### [What you need to do]
Return the line containing "(786, 670) none" and all lines after it exactly; stop at the end of the material.

### [Available data]
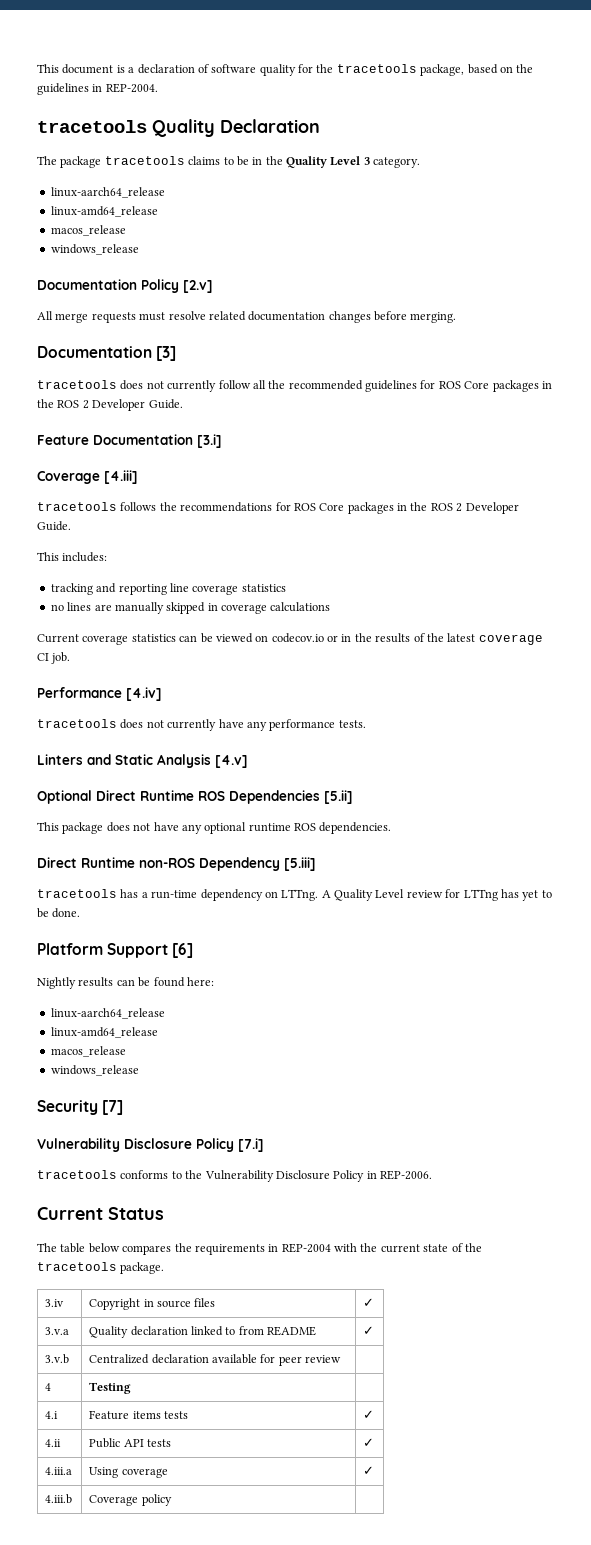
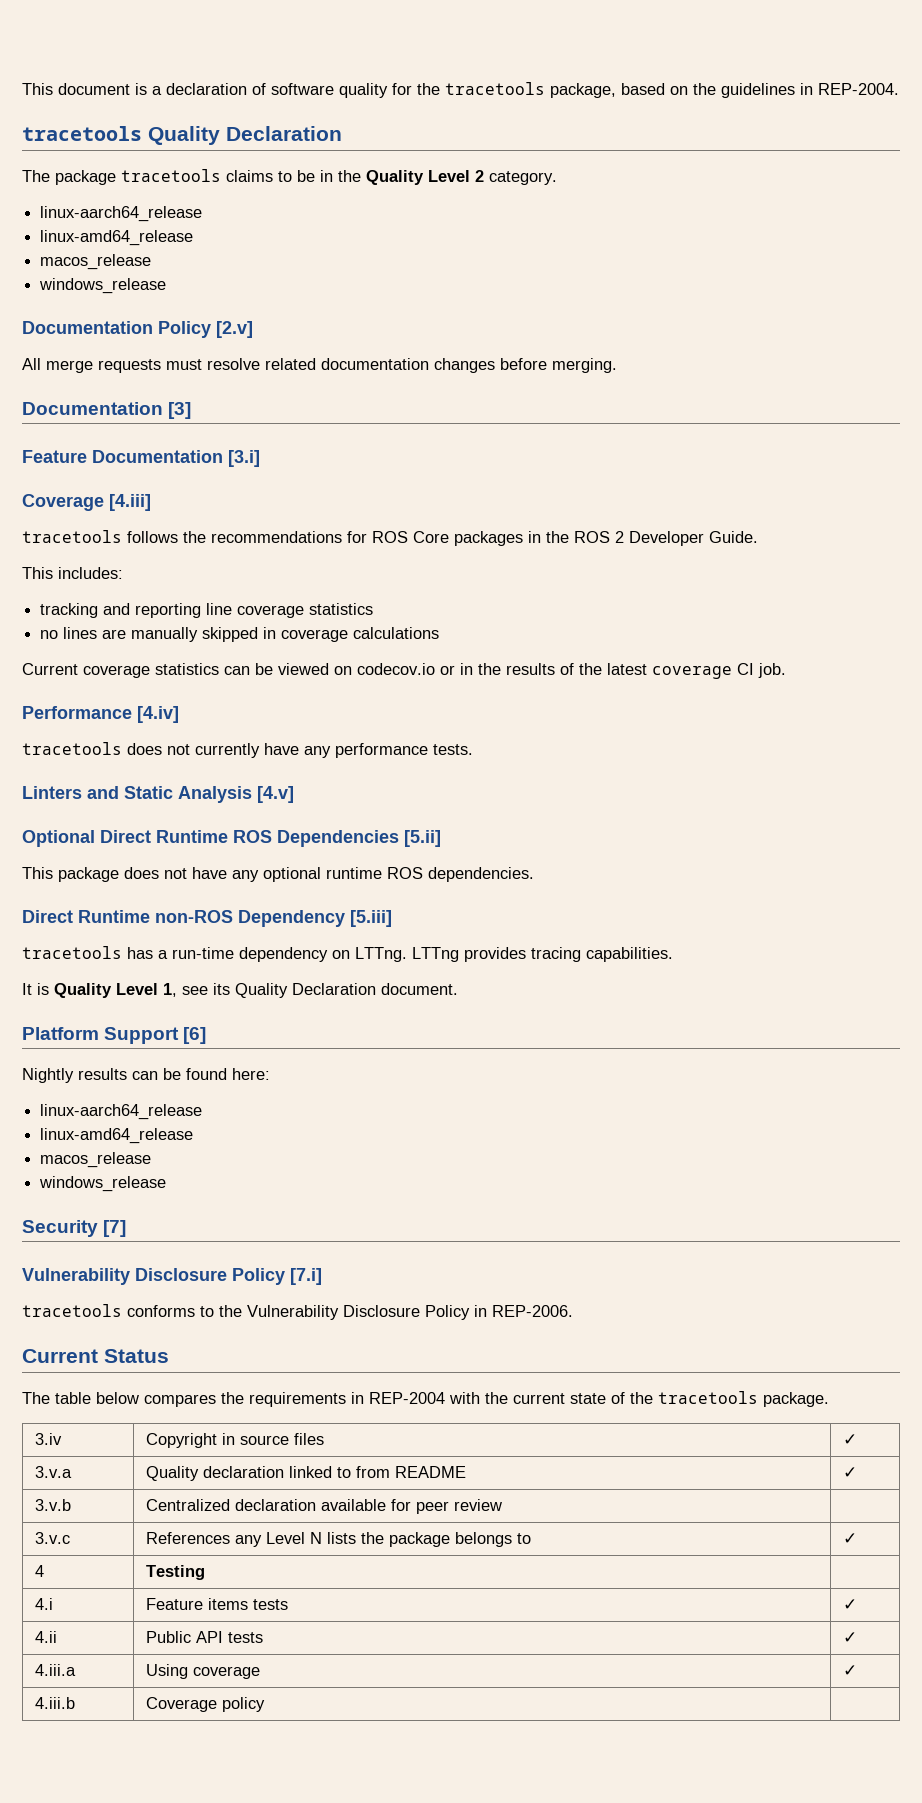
[363,157,370,165] 3 -> [475,170,484,182] 2
[37,380,552,392] [37,399,183,411] // tracetools does not currently follow all the recommended guidelines for ROS Core packages in the ROS 2 Developer Guide. -> (192, 410) none
[321,889,552,901] [37,908,81,918] A Quality Level review for LTTng has yet to be done. -> [412,947,673,962] [22,983,458,998] LTTng provides tracing capabilities. // It is Quality Level 1, see its Quality Declaration document.
(342, 1359) none -> [35,1532,71,1544] [146,1532,532,1547] [843,1533,858,1544] // 3.v.c | References any Level N lists the package belongs to | ✓

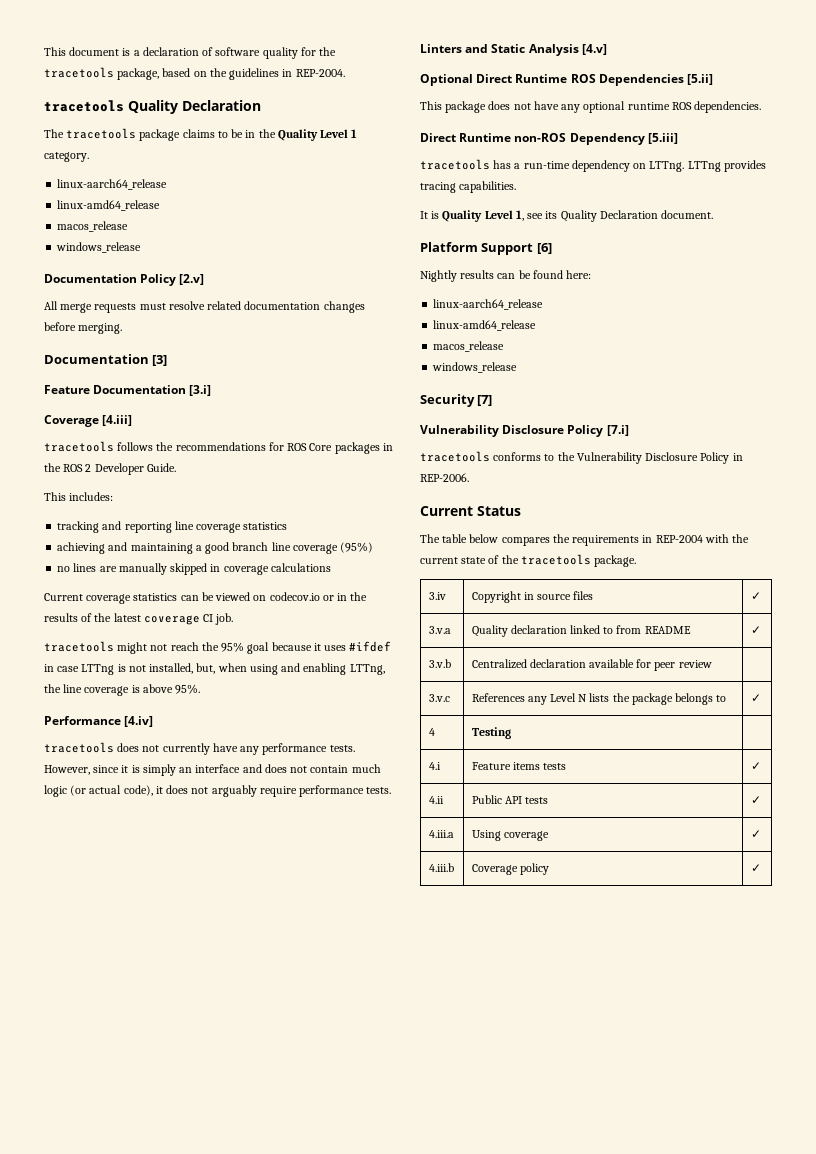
[55,169,221,185] package tracetools -> [66,128,181,141] tracetools package
[475,170,484,182] 2 -> [351,129,358,138] 1
(374, 609) none -> [57,542,374,554] // achieving and maintaining a good branch line coverage (95%)
(786, 670) none -> [44,641,392,654] [44,663,385,675] [44,684,201,696] // tracetools might not reach the 95% goal because it uses #ifdef in case LTTng is not installed, but, when using and enabling LTTng, the line coverage is above 95%.
(473, 749) none -> [44,764,381,776] [44,785,392,797] However, since it is simply an interface and does not contain much logic (or actual code), it does not arguably require performance tests.
(266, 1704) none -> [750,864,761,872] ✓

### [Task response]
(786, 670) none -> [44,641,392,654] [44,663,385,675] [44,684,201,696] // tracetools might not reach the 95% goal because it uses #ifdef in case LTTng is not installed, but, when using and enabling LTTng, the line coverage is above 95%.
(473, 749) none -> [44,764,381,776] [44,785,392,797] However, since it is simply an interface and does not contain much logic (or actual code), it does not arguably require performance tests.
(266, 1704) none -> [750,864,761,872] ✓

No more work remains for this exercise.